Elizabeth opens a school notebook full of neat handwritten notes. “That’s our Constitution”, she explains.

Rule number one: if a group member has a problem, the others have to help him.

Rule number two: attendance to group meetings is compulsory.

Rule number three: group discussions are confidential.

And then the list goes on, detailing the laws that the five have imposed to themselves.

Money is a concern of course: when one of them goes to the clinic, he or she will receive one dollar from each member to compensate for the work day wasted plowing one’s field, and allow him to afford a snack in town. The solidarity created by a shared secret is put to productive use: as there’s always a bit unspent, the group capitalises every month and plans to invest the capital created to create a communal chicken farm.
Except that it’s not a secret anymore, not really. The Tashinga group has already started coming out, speaking to others in the village of the need to get tested and started on treatment so that not only they will not be sick, or die, because of HIV, but research has proven that when ARV treatment works well, the risk of transmission of the virus to others is reduced by up to 96%. Adherence to treatment is key to curb the HIV pandemic, but it can only happen if people are able to access treatment despite the obstacles. “Since the CAG was implemented, my life has changed. Meeting other people who are HIV positive made me accept my status, and now I can talk loudly about it”, asserts Varaidzo. Of course all members knew each other before the creation of their CAG; there is no anonymity in a rural Zimbabwean village. But it was only by accident that they’d learn of other people’s status, by bumping into each other at the Gutu clinic. In fact, they say, there are at least five other people in the village who are also HIV-positive. “They don’t want to disclose their status, so they hide by going to another clinic that is even further away”, says Antony Chivanga, Varaidzo’s husband. He giggles. “But we know! They’ll come around and join our CAG”.

Rolling out community models

MSF pioneered the Community ART Groups (CAGs) in the Tete province of Mozambique in 2008. It is part of a continuum of community models of care aimed at alleviating two major barriers to accessing and keeping on ARV treatment, distance to health facilities and costs associated to the travel, from giving a six-month drugs supply to each patients instead of 30 day refill, to gathering larger groups in urban adherence clubs or organising rural communities into CAGs.

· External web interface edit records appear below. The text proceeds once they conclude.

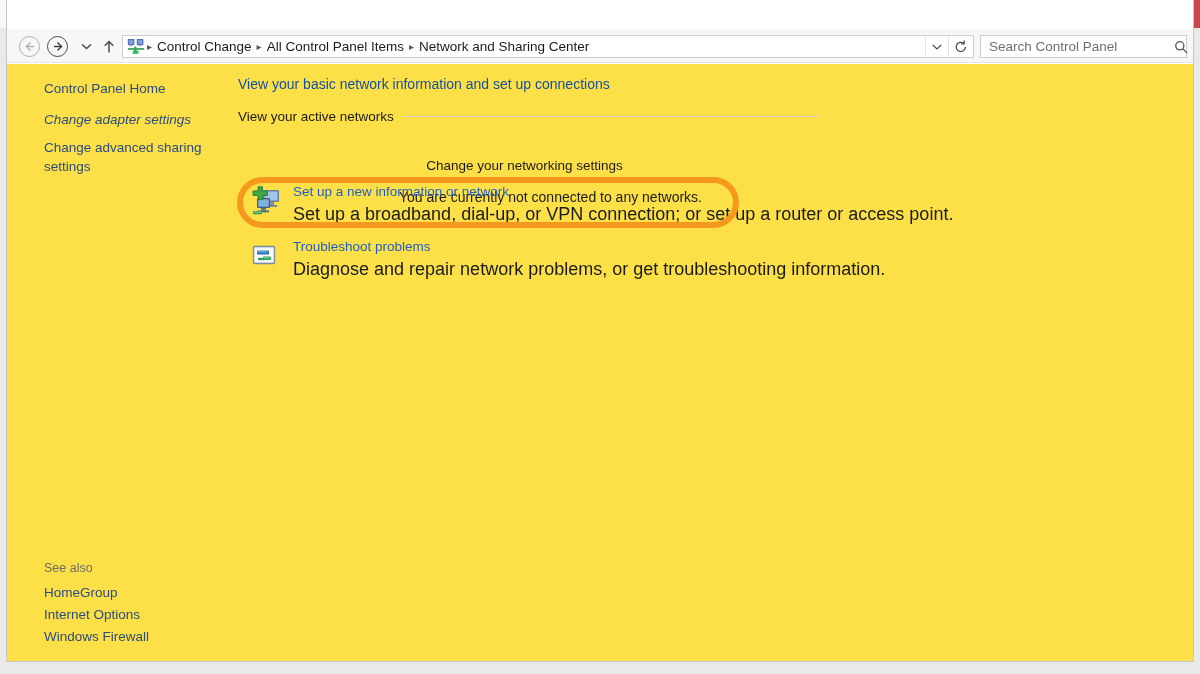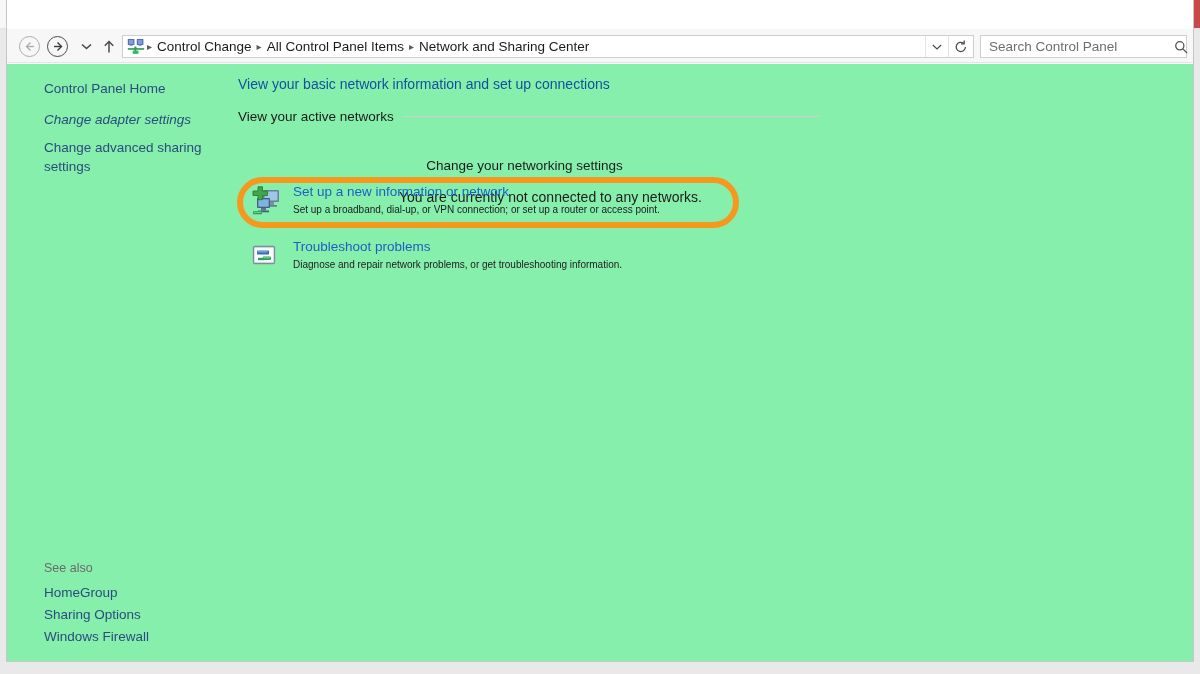--- a/index.html
+++ b/index.html
@@ -243,7 +243,7 @@
     top: 64px;
     width: 1188px;
     height: 597px;
-    background: #86efac;
+    background: #fde047;
   }
 
   

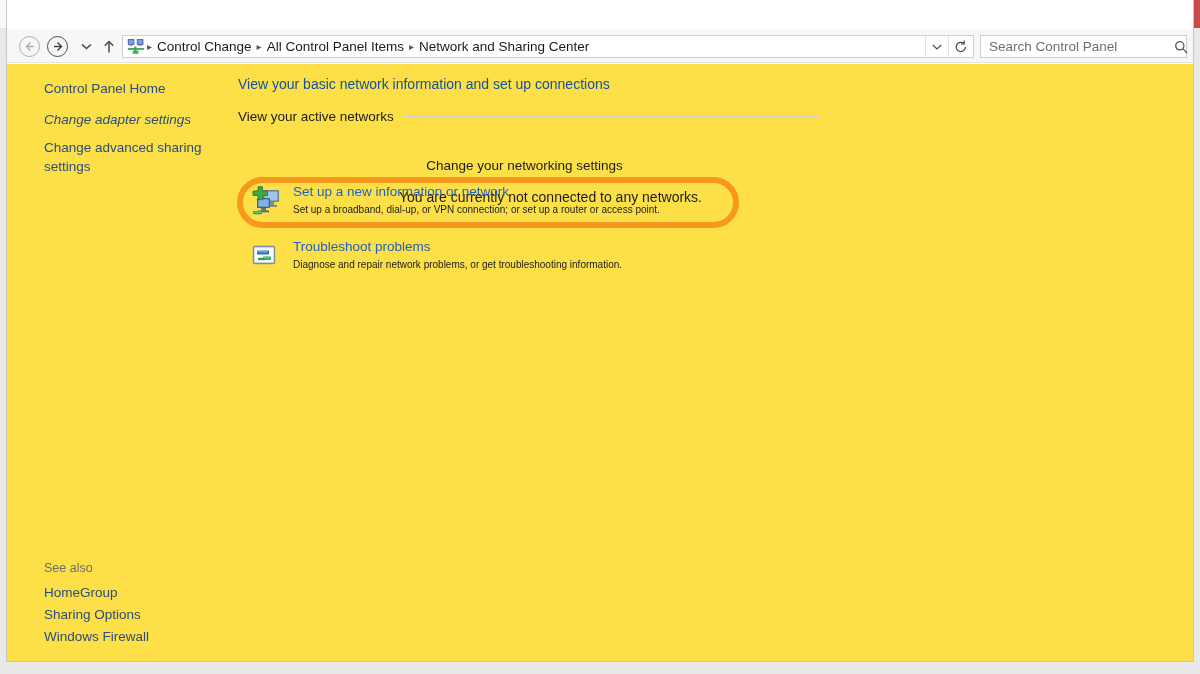--- a/index.html
+++ b/index.html
@@ -355,7 +355,7 @@
     position: absolute;
     left: 43px;
     top: 20px;
-    font-size: 10px;
+    font-size: 18px;
     color: #1b1b1b;
     white-space: nowrap;
   }

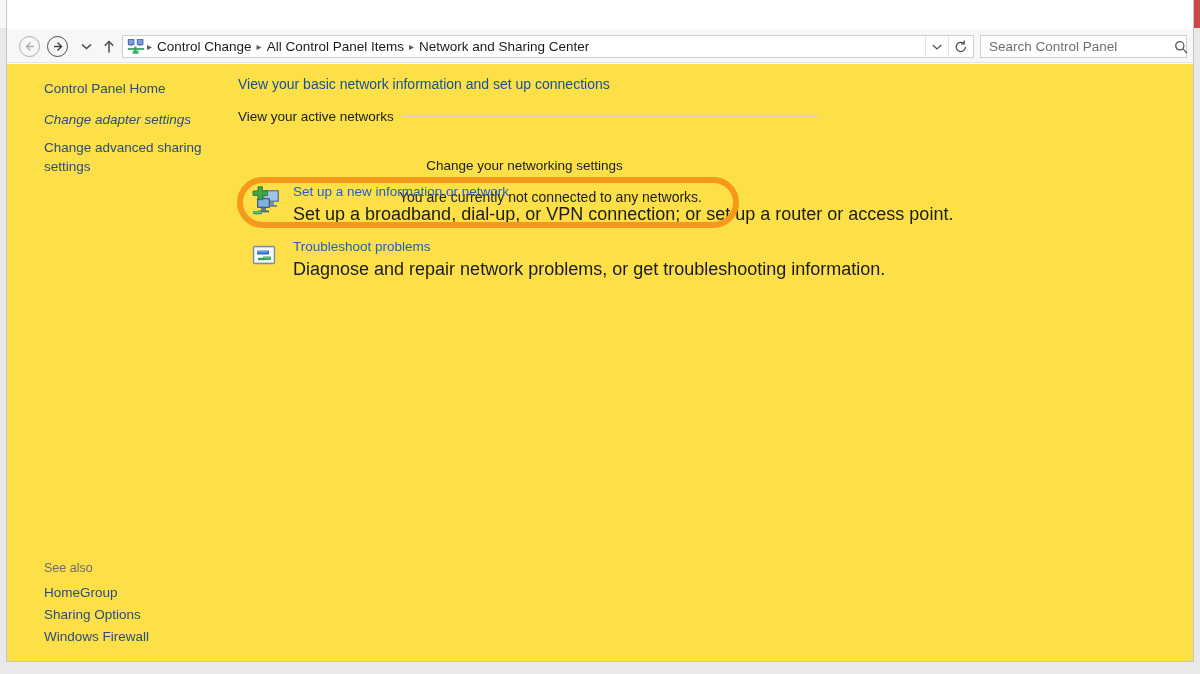--- a/index.html
+++ b/index.html
@@ -499,7 +499,7 @@
 
       <div class="seealso-label">See also</div>
       <div class="seealso-link sa-1">HomeGroup</div>
-      <div class="seealso-link sa-2">Sharing Options</div>
+      <div class="seealso-link sa-2">Internet Options</div>
       <div class="seealso-link sa-3">Windows Firewall</div>
     </div>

The models have progressively been adopted by countries throughout Southern Africa and have proven to be successful in helping people remain in care for the rest of their lives, which is key to lower risk of transmission and of built-up resistance to the first line of antiretroviral treatments. In Tete, over 90% of the 8.100 people belonging to the groups were still in ARV care after four years, when nationwide retention in care was at only 64% of people with the same profile. In 2012, the CAG model was endorsed by the Mozambican government as a model for people living with HIV. Last July, the Gutu provincial authorities of Zimbabwe gave permission for its district-wide roll out.